Task prompt:
Pictures aside, repeat all the entries below exactly as they appear.

Source material:
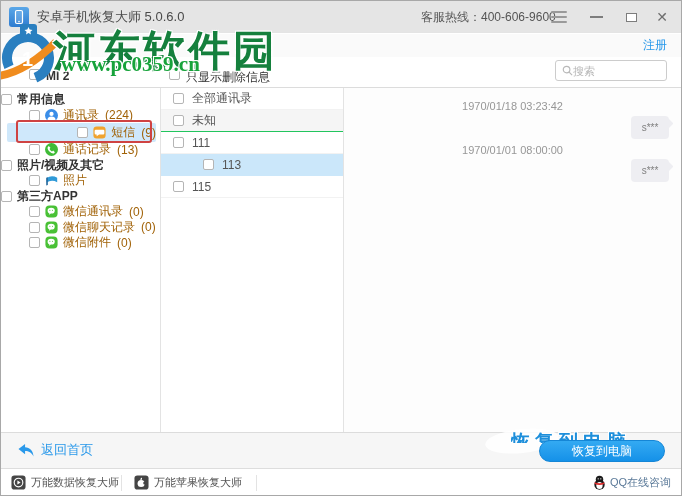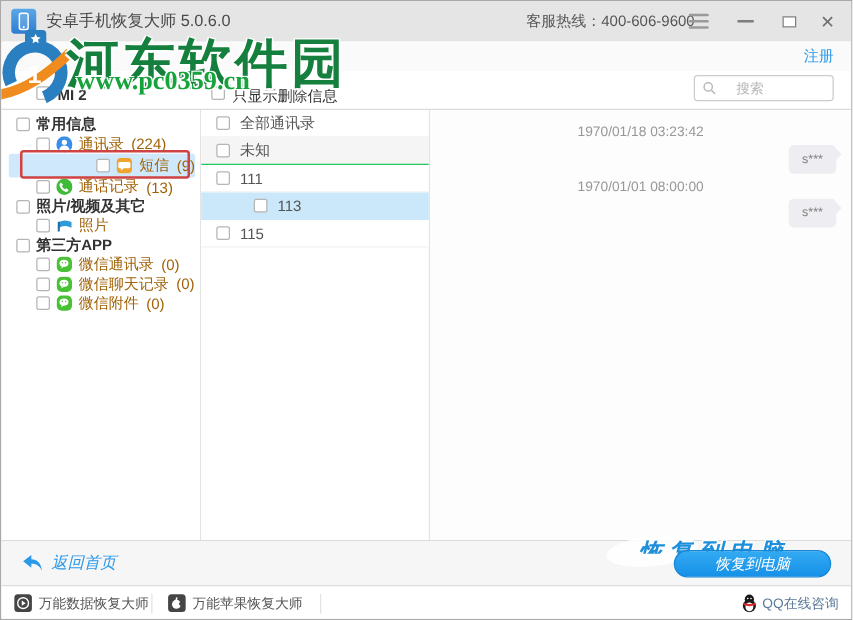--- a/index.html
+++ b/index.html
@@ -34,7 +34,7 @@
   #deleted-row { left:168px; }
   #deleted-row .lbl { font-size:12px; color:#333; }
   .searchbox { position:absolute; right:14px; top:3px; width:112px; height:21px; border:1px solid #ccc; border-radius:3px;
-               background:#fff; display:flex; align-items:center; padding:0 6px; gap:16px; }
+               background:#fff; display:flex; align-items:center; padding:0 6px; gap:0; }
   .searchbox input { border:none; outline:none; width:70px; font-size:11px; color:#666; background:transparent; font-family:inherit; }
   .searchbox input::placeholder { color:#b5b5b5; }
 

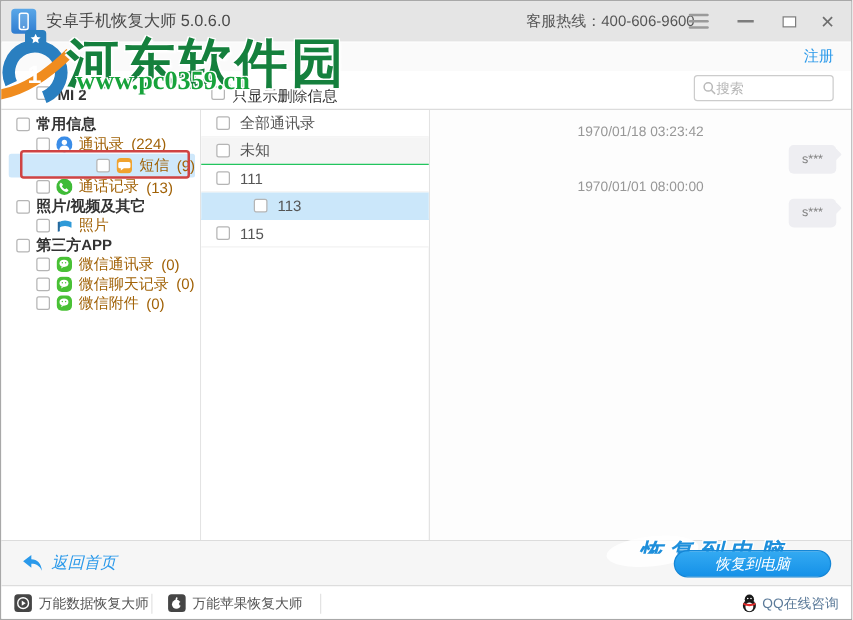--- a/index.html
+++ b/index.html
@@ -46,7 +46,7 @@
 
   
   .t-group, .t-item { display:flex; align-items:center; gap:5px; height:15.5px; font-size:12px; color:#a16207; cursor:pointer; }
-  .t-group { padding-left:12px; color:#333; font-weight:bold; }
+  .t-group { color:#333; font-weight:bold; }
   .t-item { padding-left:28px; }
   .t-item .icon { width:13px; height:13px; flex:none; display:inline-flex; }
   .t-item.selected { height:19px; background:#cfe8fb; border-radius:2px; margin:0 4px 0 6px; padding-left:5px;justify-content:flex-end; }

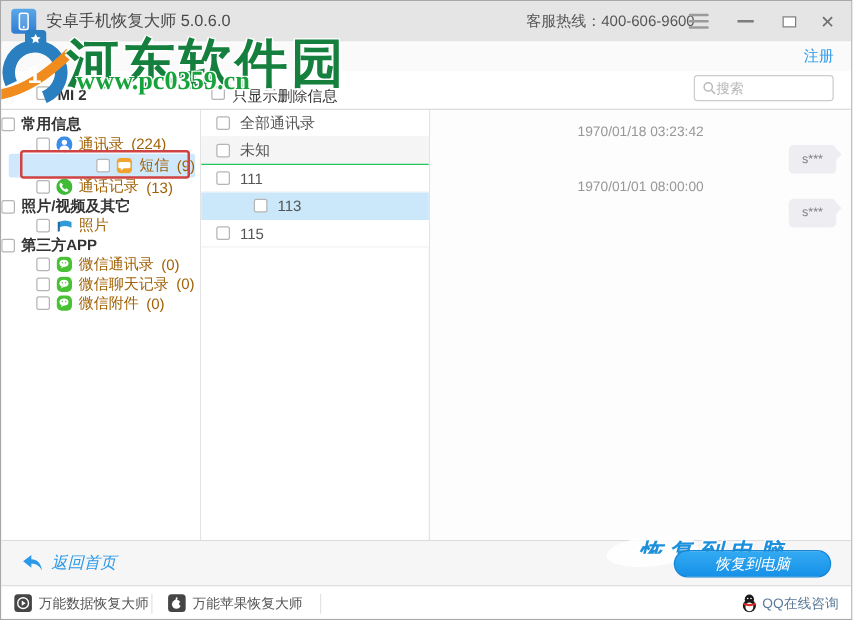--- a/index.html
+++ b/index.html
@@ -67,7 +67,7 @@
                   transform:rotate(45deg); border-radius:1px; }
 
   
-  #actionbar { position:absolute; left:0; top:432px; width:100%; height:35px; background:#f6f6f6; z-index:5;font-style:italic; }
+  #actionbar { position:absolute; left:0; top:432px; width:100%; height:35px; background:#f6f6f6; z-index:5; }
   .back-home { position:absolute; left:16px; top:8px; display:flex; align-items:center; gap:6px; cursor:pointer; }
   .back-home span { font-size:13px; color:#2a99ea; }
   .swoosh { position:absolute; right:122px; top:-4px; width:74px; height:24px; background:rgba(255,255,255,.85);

Solved exercise:
--- a/index.html
+++ b/index.html
@@ -34,7 +34,7 @@
   #deleted-row { left:168px; }
   #deleted-row .lbl { font-size:12px; color:#333; }
   .searchbox { position:absolute; right:14px; top:3px; width:112px; height:21px; border:1px solid #ccc; border-radius:3px;
-               background:#fff; display:flex; align-items:center; padding:0 6px; gap:16px; }
+               background:#fff; display:flex; align-items:center; padding:0 6px; gap:0; }
   .searchbox input { border:none; outline:none; width:70px; font-size:11px; color:#666; background:transparent; font-family:inherit; }
   .searchbox input::placeholder { color:#b5b5b5; }
 

--- a/index.html
+++ b/index.html
@@ -46,7 +46,7 @@
 
   
   .t-group, .t-item { display:flex; align-items:center; gap:5px; height:15.5px; font-size:12px; color:#a16207; cursor:pointer; }
-  .t-group { padding-left:12px; color:#333; font-weight:bold; }
+  .t-group { color:#333; font-weight:bold; }
   .t-item { padding-left:28px; }
   .t-item .icon { width:13px; height:13px; flex:none; display:inline-flex; }
   .t-item.selected { height:19px; background:#cfe8fb; border-radius:2px; margin:0 4px 0 6px; padding-left:5px;justify-content:flex-end; }

--- a/index.html
+++ b/index.html
@@ -67,7 +67,7 @@
                   transform:rotate(45deg); border-radius:1px; }
 
   
-  #actionbar { position:absolute; left:0; top:432px; width:100%; height:35px; background:#f6f6f6; z-index:5;font-style:italic; }
+  #actionbar { position:absolute; left:0; top:432px; width:100%; height:35px; background:#f6f6f6; z-index:5; }
   .back-home { position:absolute; left:16px; top:8px; display:flex; align-items:center; gap:6px; cursor:pointer; }
   .back-home span { font-size:13px; color:#2a99ea; }
   .swoosh { position:absolute; right:122px; top:-4px; width:74px; height:24px; background:rgba(255,255,255,.85);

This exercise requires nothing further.